Baltimore Sun Editor J. Montgomery Cook, who oversaw a reorganization of the newsroom last year to merge print and online operations, is leaving the newspaper for a job in academia.

Cook will step down at the end of March to teach journalism at his alma mater, the University of North Carolina at Chapel Hill. He accepted a position as executive producer and lecturer for an experimental digital news and audience research effort, a new initiative funded with a $3.5 million donation.

Mary Corey, The Sun's head of print, will fill in as interim editor while the company searches for a permanent replacement, Publisher Timothy E. Ryan said. Corey grew up in Cockeysville and joined the paper as an editorial assistant in 1987.

Cook was promoted to the top newsroom job Jan. 1 of last year, when Timothy A. Franklin left to launch a sports journalism center at his alma mater, Indiana University. Four months later, The Sun laid off nearly a third of the newsroom - 61 employees - as it struggled in the midst of a deep recession and the bankruptcy of its owner, Tribune Co.

Cook said Tuesday that it was a "very painful" time for everyone involved. But he said he was proud of the work his staff did afterward. "We were able to rise from that and realize the important work we do as journalists survives everything," he said. "It has to. Readers depend on us."

As part of the reorganization that followed, baltimoresun.com employees joined the newsroom and worked closely with reporters and editors who had long been separated from the online side of the company.

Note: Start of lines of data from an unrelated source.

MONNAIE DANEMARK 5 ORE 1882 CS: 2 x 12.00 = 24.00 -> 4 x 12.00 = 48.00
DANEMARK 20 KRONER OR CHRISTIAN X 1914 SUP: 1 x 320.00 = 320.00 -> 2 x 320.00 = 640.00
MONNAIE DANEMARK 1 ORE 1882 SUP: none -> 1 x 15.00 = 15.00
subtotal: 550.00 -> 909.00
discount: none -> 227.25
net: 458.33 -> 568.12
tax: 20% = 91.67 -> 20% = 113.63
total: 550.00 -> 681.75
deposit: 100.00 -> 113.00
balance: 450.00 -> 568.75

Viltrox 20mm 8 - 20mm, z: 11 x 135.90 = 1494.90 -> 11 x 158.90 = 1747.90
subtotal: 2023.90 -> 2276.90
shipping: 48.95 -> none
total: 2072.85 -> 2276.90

Cook considered that a critical step, and he sees his new academic role as a continuation of the work he's done at The Sun to mesh new media with old.

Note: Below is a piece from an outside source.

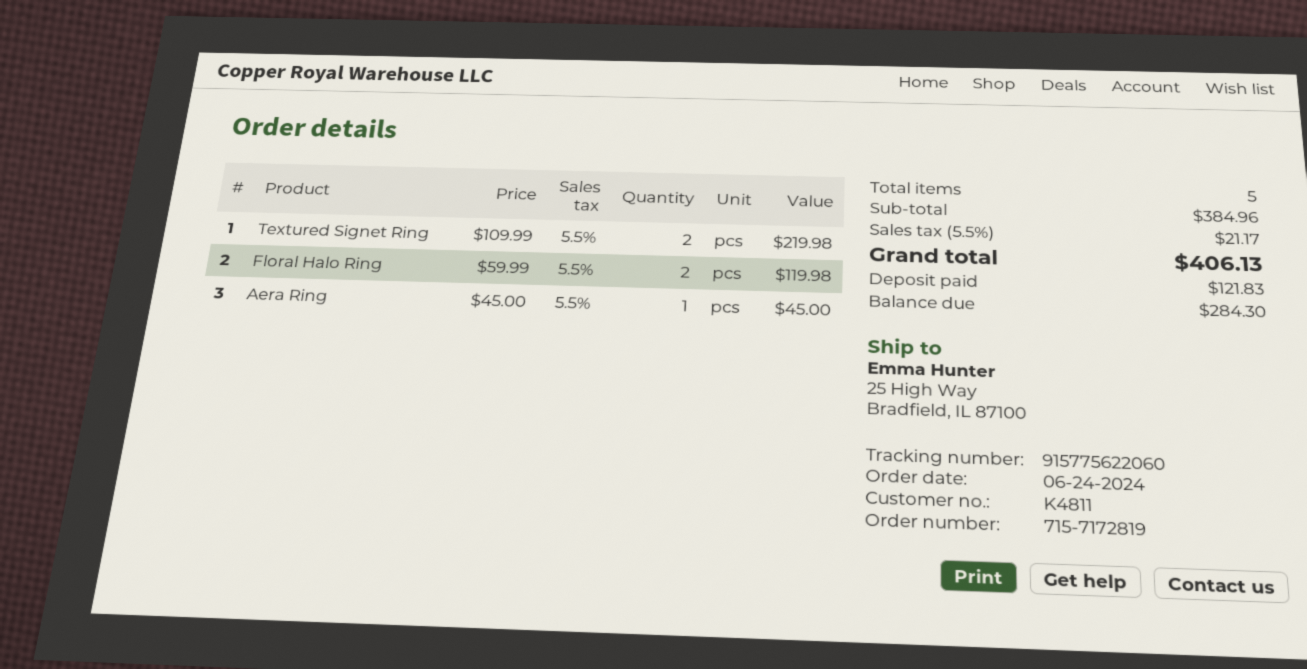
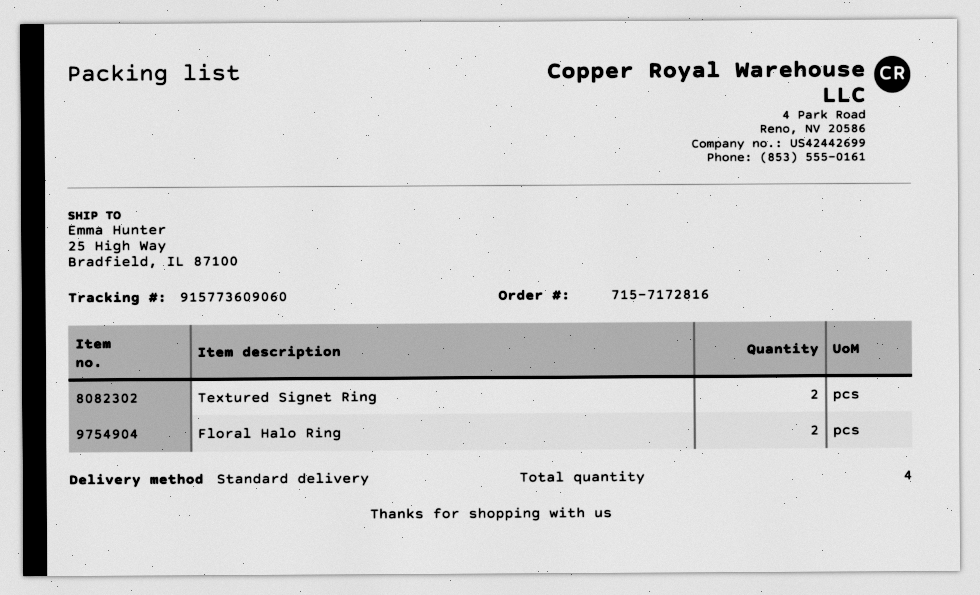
order number: 715-7172819 -> 715-7172816
tracking number: 915775622060 -> 915773609060
Aera Ring: 1 -> none
total quantity: 5 -> 4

Cook joined the paper in 2004 as deputy managing editor, later launching b, the free daily tabloid. His journalism experience includes stints at The Washington Post, the Akron Beacon Journal and the Orlando Sentinel.

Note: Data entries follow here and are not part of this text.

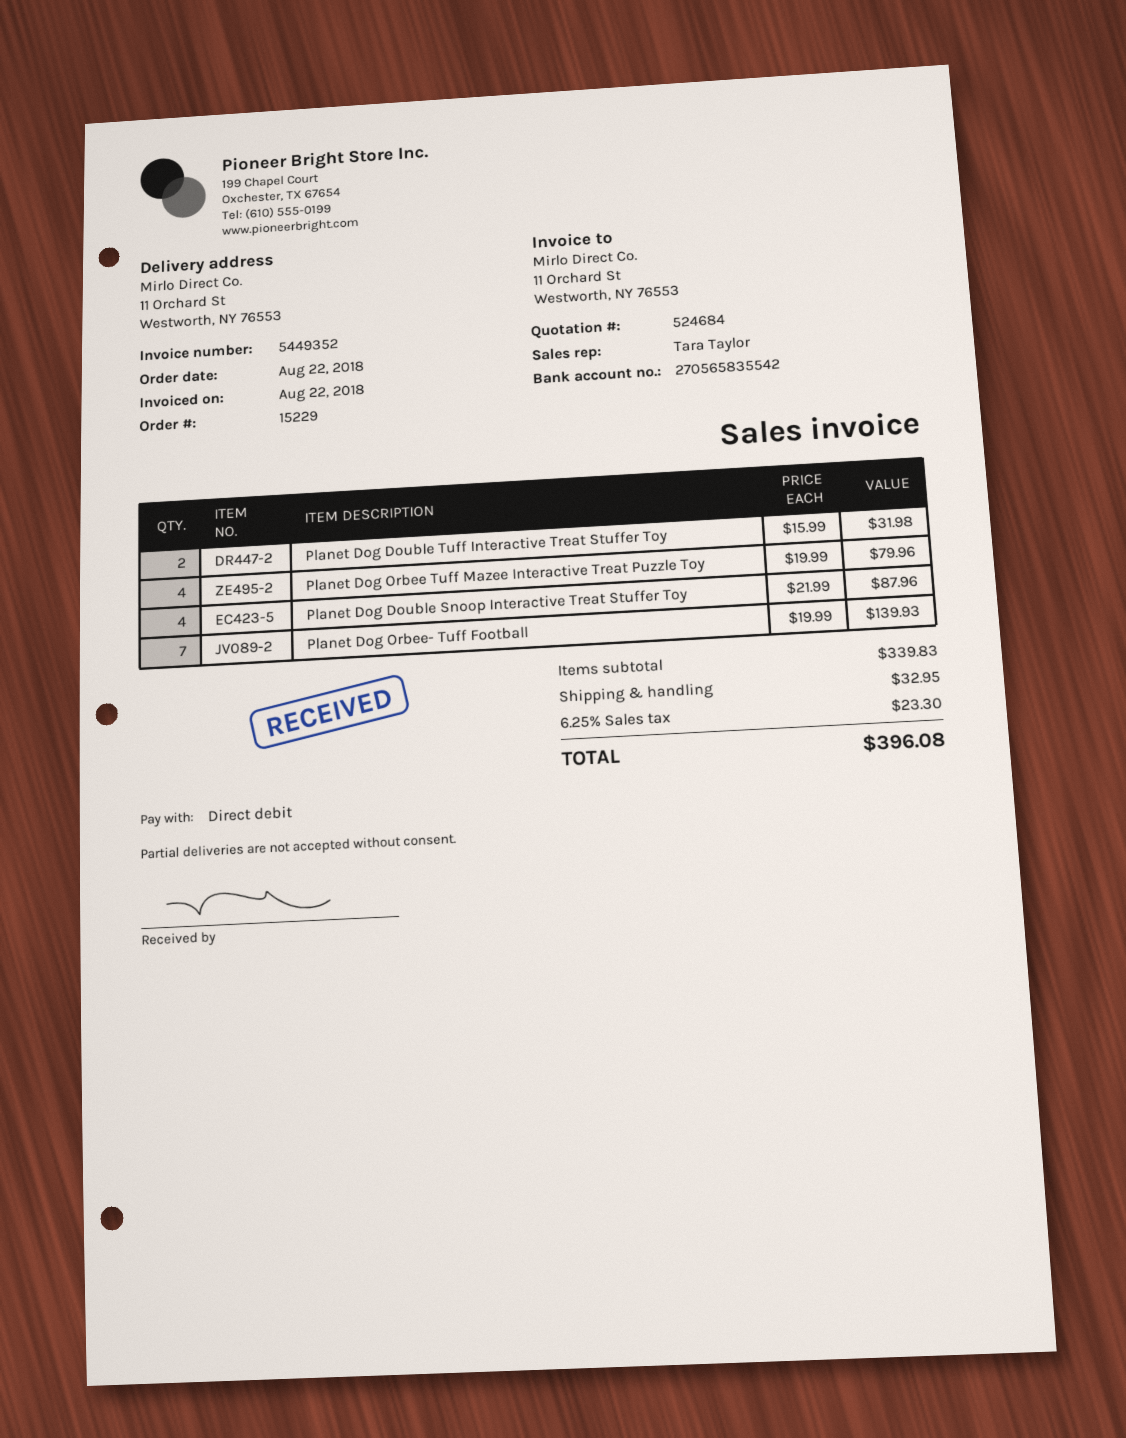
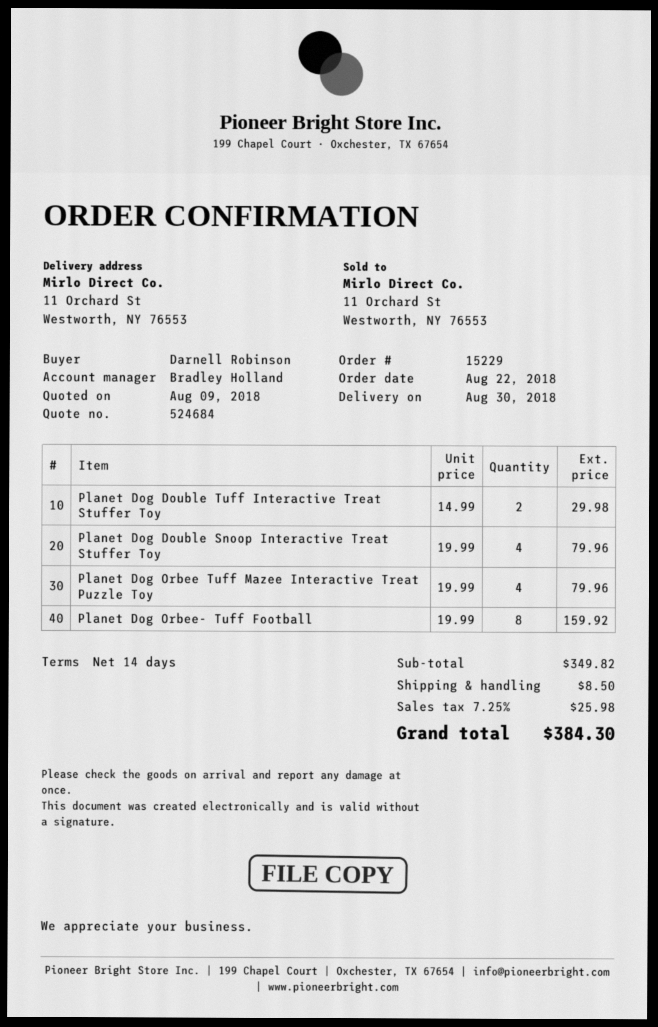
sales rep: Tara Taylor -> Bradley Holland
Planet Dog Double Tuff Interactive Treat Stuffer Toy: 2 x 15.99 = 31.98 -> 2 x 14.99 = 29.98
Planet Dog Double Snoop Interactive Treat Stuffer Toy: 4 x 21.99 = 87.96 -> 4 x 19.99 = 79.96
Planet Dog Orbee- Tuff Football: 7 x 19.99 = 139.93 -> 8 x 19.99 = 159.92
subtotal: 339.83 -> 349.82
shipping: 32.95 -> 8.50
tax: 6.25% = 23.30 -> 7.25% = 25.98
total: 396.08 -> 384.30

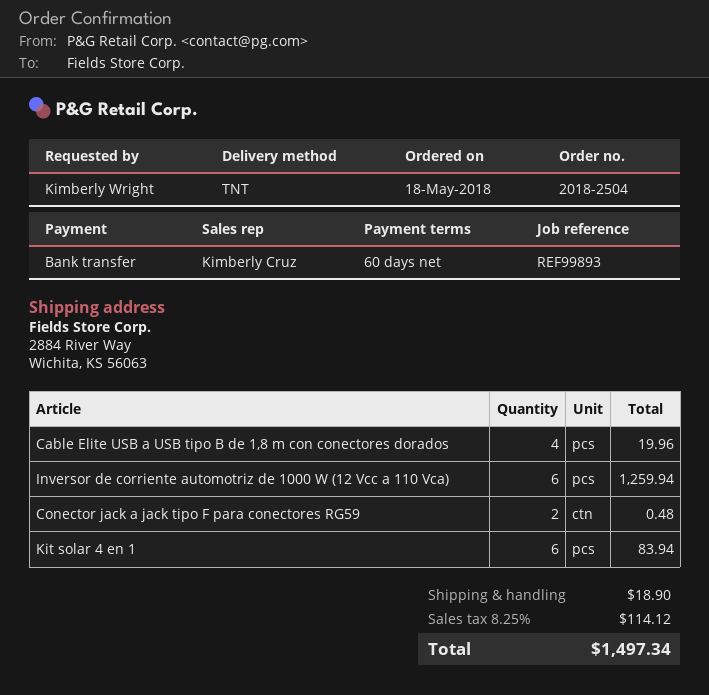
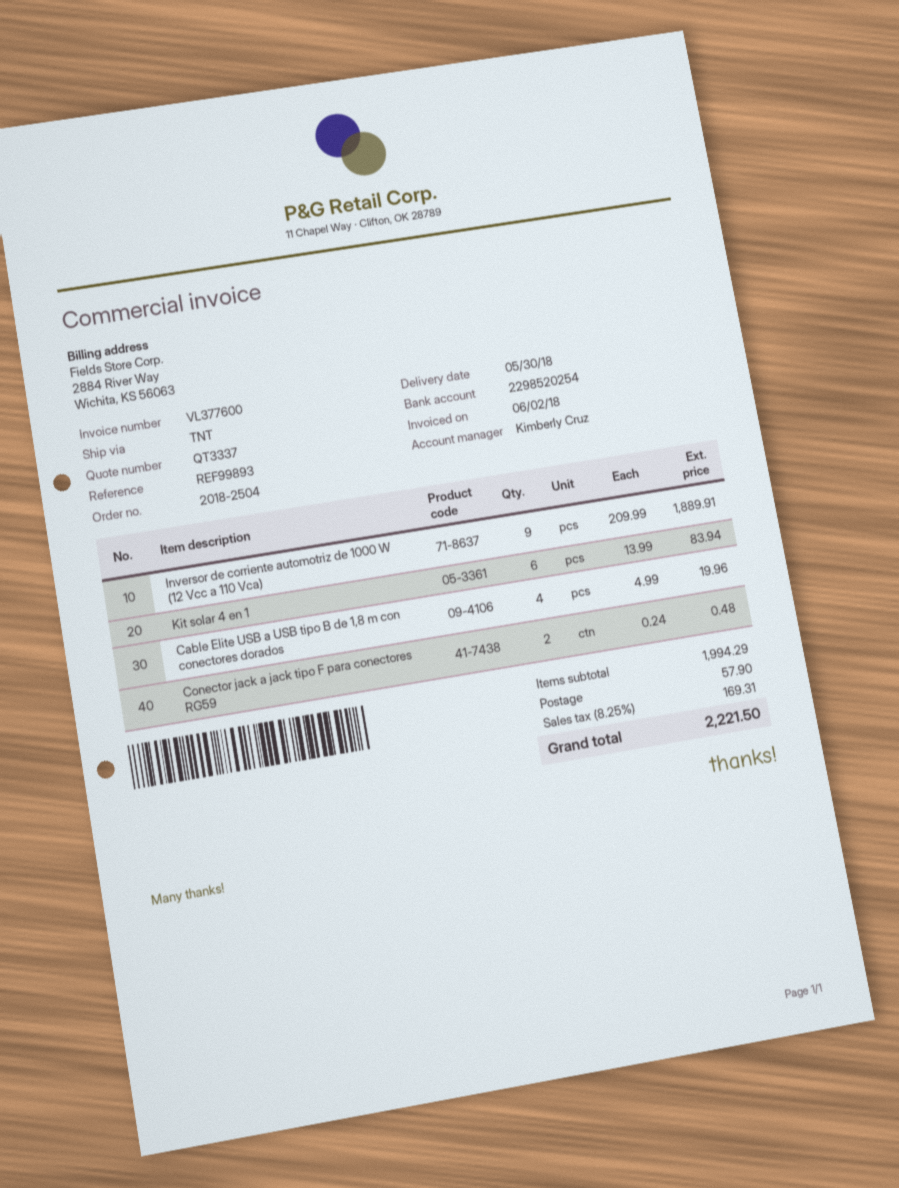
Inversor de corriente automotriz de 1000 W (12 Vcc a 110 Vca): 6 for 1259.94 -> 9 for 1889.91
shipping: 18.90 -> 57.90
tax: 8.25% = 114.12 -> 8.25% = 169.31
total: 1497.34 -> 2221.50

Jean Folkerts, dean of the University of North Carolina at Chapel Hill's School of Journalism and Mass Communication, said Cook was a good fit because he'd designed a new product, worked with an online operation and managed a newspaper in "a transitional period."

"What we hope to accomplish is both a newsroom but a testing lab at the same time, a place where we can test content, different business models [and] marketing approaches so we can help the editors in our state and elsewhere develop new approaches to this revolution in the media that's going on," Folkerts said.

"As an alumnus of UNC, Monty is seizing an opportunity to build something new at his alma mater, and we wish him well," Ryan said in a statement.